When you have the configuration set up, you’ll need to define a sample set by following the same instructions as we gave you in the previous scenario. In fact, at this point, all the remaining work is almost exactly the same as the last two sections of the previous scenario, so we don’t feel the need to walk you through every step again; we’re confident that you can do it on your own. Good luck!
Finally, if you’re feeling a bit short-changed because we made you import the same workflow as in the previous section, here’s a suggestion for a stretch assignment to flex your new muscles on a new-to-you workflow. Sometimes, you might want to redo the GVCF calling step if enough has changed in the algorithms or the supporting resources (e.g., if there is a new reference genome build), but the sequencing data files provided with the 1000 Genomes High Coverage dataset are all in CRAM format, which the GATK team does not yet recommend using for direct data access when using streaming. As a result, you need to find either a CRAM-to-BAM conversion workflow to run as a preprocessing step, or a GATK Haplotype-Caller workflow that starts with a built-in CRAM-to-BAM conversion task. That should ring a bell if you paid attention in Chapter 9.

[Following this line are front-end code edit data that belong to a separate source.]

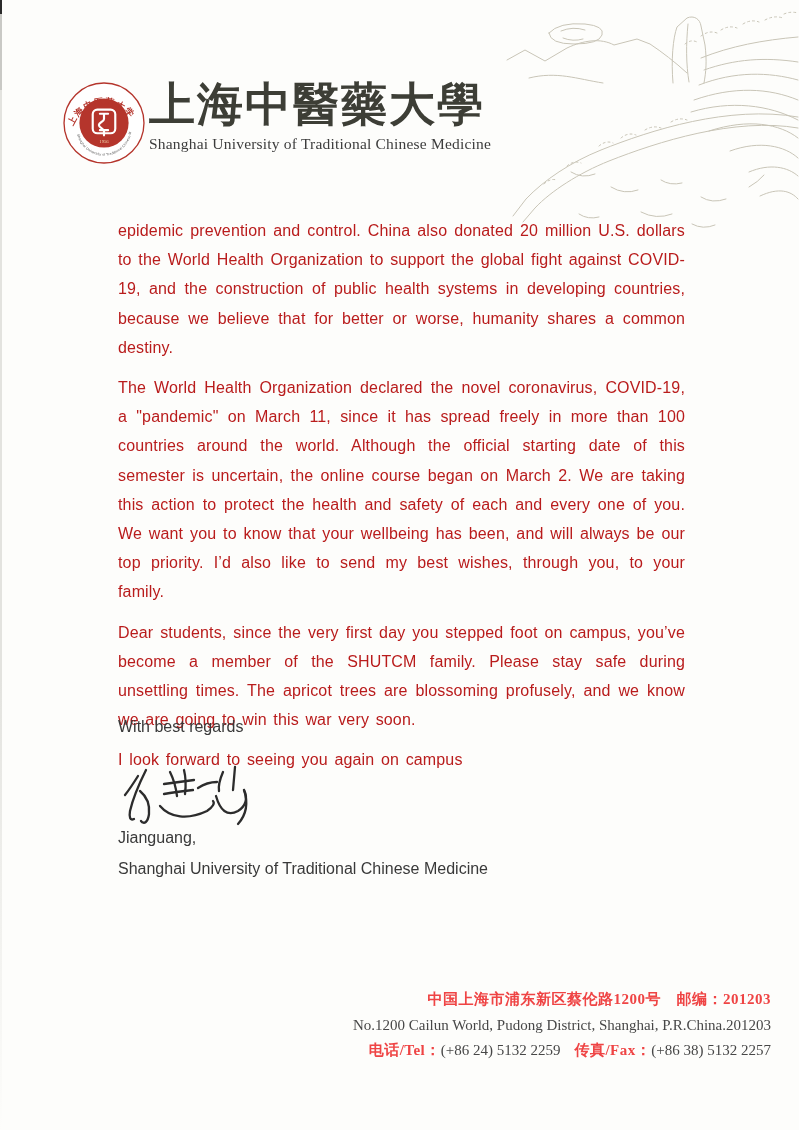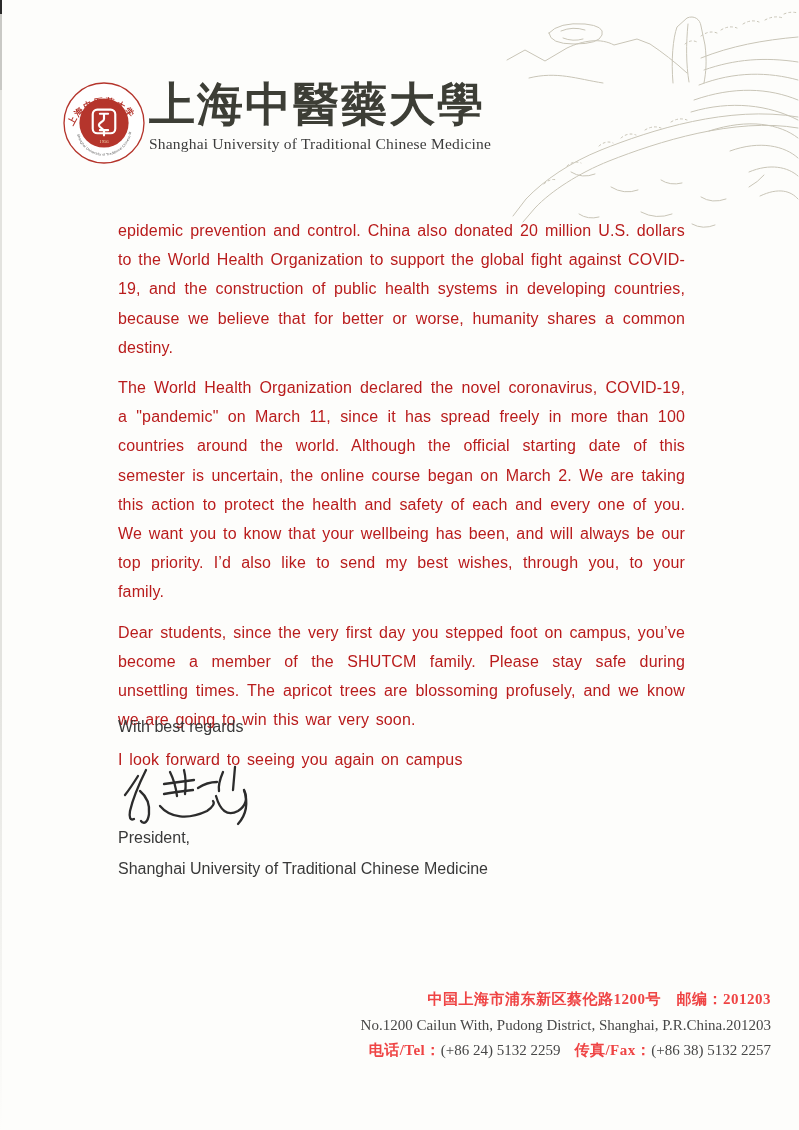--- a/index.html
+++ b/index.html
@@ -136,7 +136,7 @@
       <path d="M96,33 C100,47 107,54 118,48 C126,43 128,35 124,27"></path>
       <path d="M124,27 C128,39 127,51 118,61"></path>
     </svg>
-    <p class="signatory-title">President,</p>
+    <p class="signatory-title">Jianguang,</p>
     <p class="signatory-org">Shanghai University of Traditional Chinese Medicine</p>
   </section>
 

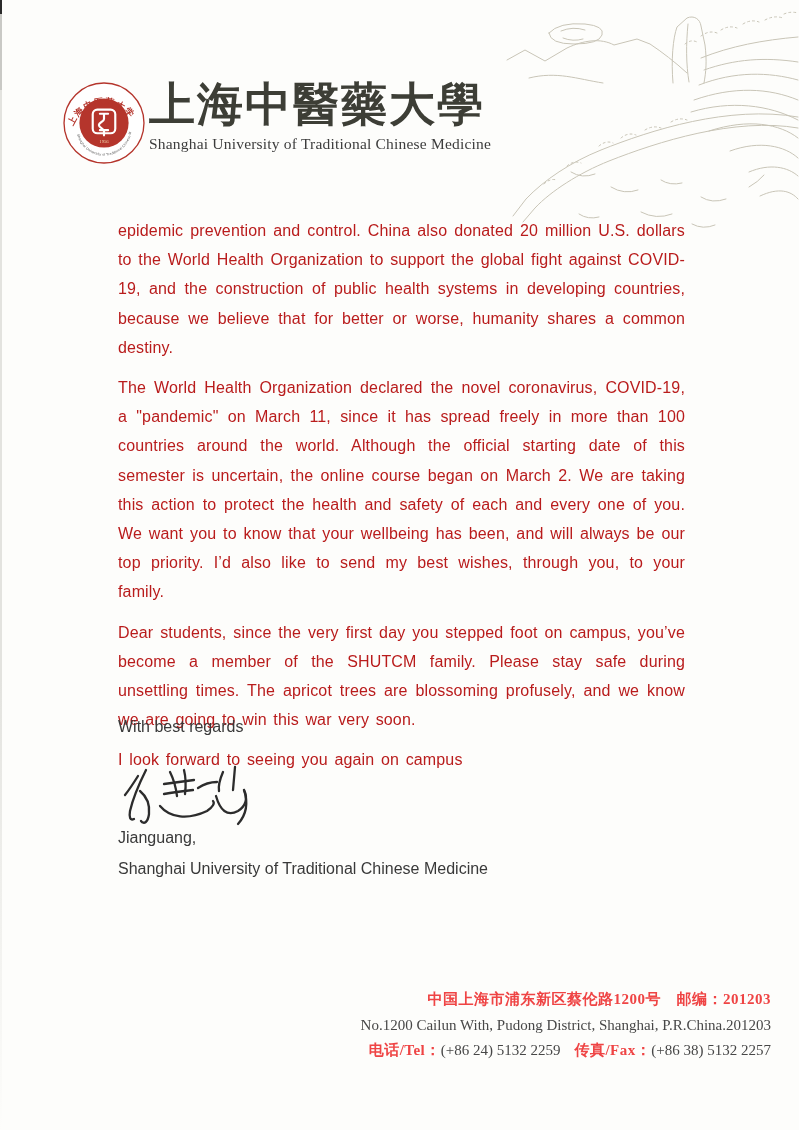--- a/index.html
+++ b/index.html
@@ -142,7 +142,7 @@
 
   <footer class="letter-footer">
     <div class="zh">中国上海市浦东新区蔡伦路1200号　邮编：201203</div>
-    <div>No.1200 Cailun With, Pudong District, Shanghai, P.R.China.201203</div>
+    <div>No.1200 Cailun World, Pudong District, Shanghai, P.R.China.201203</div>
     <div>
       <span class="zh">电话/Tel：</span><span>(+86 24) 5132 2259</span><span class="sep"></span><span class="zh">传真/Fax：</span><span>(+86 38) 5132 2257</span>
     </div>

So go ahead and try finding the appropriate workflow or combination of workflows to achieve that with the 1000 Genomes data, using the various approaches and resources we’ve given you over the past few chapters. If you get really stuck, let us know by posting an issue in the GitHub repository, and we’ll help you work through it. If a lot of people report difficulties with the stretch assignments, we’ll consider posting step-by-step solutions in the blog.
Wrap-Up and Next Steps
In this chapter, you learned how to assemble your own workspace in Terra from data and code components originating from various sources, both internal and external to Terra. We put a lot of emphasis on thinking about how datasets are structured in order to empower you to take advantage of the power of linked data tables in Terra and to combine data from different sources in general. You practiced importing data from the Data Library and running a federated analysis that included data from the 1000 Genomes Project, setting the stage for large-scale analyses. You also learned to import workflows from Dockstore, a tool and workflow repository that can connect to several other platforms besides Terra. At this point, you have all the necessary foundations to be able to assemble and execute your own scalable analysis from publicly or privately available tools and datasets on the cloud. In Chapter 14, the final chapter, we walk through an example of a workspace that reproduces an end-to-end analysis from a published paper to illustrate current capabilities, obstacles, and perspectives for achieving optimal computational reproducibility in biomedical research.